A new malware‑as‑a‑service platform is masquerading as a legitimate remote‑monitoring and management (RMM) solution, and it’s already catching IT teams off guard. The service, called TrustConnect, offers a fully signed Remote Access Trojan for about $300 a month, turning a routine remote‑support tool into a subscription‑based attack vector for organizations that rely on remote access.
How TrustConnect Turns RMM Into a RAT Service
TrustConnect pretends to be a SaaS RMM product: a clean dashboard, a “sign‑up” button and a glossy website. When you click the button, a silent installer drops onto the endpoint. Because the installer is EV‑signed, Windows accepts it without raising alarms, and the machine instantly registers to a control panel that the attackers operate.
Signed Installer Bypasses Defenses
The EV signature lets the payload slip past many endpoint solutions. Once installed, the RAT gains full keyboard, screen and file‑system access. From that foothold, threat actors can push additional malware, exfiltrate credentials, or lay the groundwork for a ransomware strike.

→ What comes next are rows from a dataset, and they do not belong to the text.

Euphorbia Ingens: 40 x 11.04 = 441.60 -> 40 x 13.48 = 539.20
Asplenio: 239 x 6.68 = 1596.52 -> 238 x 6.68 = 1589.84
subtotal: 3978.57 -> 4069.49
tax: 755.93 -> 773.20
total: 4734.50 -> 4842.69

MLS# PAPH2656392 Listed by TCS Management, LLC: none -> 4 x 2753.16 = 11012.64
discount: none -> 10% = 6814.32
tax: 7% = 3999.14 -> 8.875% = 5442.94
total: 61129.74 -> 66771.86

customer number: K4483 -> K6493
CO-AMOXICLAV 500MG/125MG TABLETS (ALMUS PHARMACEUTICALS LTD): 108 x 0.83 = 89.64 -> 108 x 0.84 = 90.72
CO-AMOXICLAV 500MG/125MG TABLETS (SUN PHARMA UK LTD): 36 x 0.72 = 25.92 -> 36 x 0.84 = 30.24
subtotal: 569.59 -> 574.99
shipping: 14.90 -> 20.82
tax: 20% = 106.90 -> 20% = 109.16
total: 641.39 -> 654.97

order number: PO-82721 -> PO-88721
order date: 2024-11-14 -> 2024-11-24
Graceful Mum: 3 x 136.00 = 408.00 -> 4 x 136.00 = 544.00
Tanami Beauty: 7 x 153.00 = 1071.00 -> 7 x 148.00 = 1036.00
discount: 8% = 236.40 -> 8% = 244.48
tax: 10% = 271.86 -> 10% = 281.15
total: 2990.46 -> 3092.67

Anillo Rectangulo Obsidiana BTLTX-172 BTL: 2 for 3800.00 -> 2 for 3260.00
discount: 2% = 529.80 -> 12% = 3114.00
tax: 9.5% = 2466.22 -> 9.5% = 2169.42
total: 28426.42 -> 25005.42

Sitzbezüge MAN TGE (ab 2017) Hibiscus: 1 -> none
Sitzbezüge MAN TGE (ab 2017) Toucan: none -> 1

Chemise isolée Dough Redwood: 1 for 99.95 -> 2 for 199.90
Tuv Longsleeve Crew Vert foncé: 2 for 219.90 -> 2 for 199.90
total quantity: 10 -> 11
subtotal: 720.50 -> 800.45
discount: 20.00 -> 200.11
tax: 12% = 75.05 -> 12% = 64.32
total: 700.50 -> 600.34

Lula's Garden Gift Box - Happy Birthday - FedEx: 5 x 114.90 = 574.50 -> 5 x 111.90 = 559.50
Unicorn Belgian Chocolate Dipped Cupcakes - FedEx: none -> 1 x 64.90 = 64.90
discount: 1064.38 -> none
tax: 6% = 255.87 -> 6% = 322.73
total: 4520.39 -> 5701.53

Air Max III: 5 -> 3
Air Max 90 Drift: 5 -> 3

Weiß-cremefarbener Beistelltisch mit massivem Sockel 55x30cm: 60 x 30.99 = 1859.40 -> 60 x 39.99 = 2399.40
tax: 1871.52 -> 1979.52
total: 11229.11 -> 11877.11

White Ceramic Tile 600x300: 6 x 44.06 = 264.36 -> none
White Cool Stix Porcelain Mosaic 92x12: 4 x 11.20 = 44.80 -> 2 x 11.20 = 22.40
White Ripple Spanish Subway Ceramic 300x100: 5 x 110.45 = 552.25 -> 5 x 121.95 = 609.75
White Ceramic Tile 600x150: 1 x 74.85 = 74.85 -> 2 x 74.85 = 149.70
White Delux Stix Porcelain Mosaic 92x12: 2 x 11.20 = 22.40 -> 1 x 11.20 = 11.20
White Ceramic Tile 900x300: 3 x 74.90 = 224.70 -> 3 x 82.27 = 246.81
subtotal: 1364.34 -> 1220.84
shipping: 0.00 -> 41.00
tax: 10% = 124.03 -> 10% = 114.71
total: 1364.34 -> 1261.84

Why the Subscription Model Raises the Stakes
Charging a monthly fee creates a scalable business for cybercriminals. A single subscription can grant access to dozens of clients, and the recurring revenue model encourages attackers to keep the service running and updated. The low price point—roughly $300 per month—makes it easy for small‑to‑mid‑size businesses to justify the expense, even if they think they’re buying a legitimate remote‑support tool.
What You Can Do to Protect Your Environment
Defending against TrustConnect starts with a hardened procurement process and continuous monitoring. Here are practical steps you can take right now:
- Verify code signatures: don’t trust a signed binary alone; cross‑check the publisher’s certificate against known‑good vendors.
- Sandbox new installers: run any remote‑support installer in an isolated environment before deployment.
- Watch network traffic: look for outbound connections to unknown RMM‑style domains or unusual remote‑control ports.
- Enforce a trusted‑list policy: limit which executables can run with elevated privileges on endpoints.
- Educate staff: remind users that a polished website isn’t proof of legitimacy—always confirm with your IT procurement team.
By tightening these controls, you’ll shrink the window attackers have to establish a foothold. If you spot an unexpected signed installer or see traffic heading to unfamiliar RMM domains, treat it as a high‑priority alert and investigate immediately.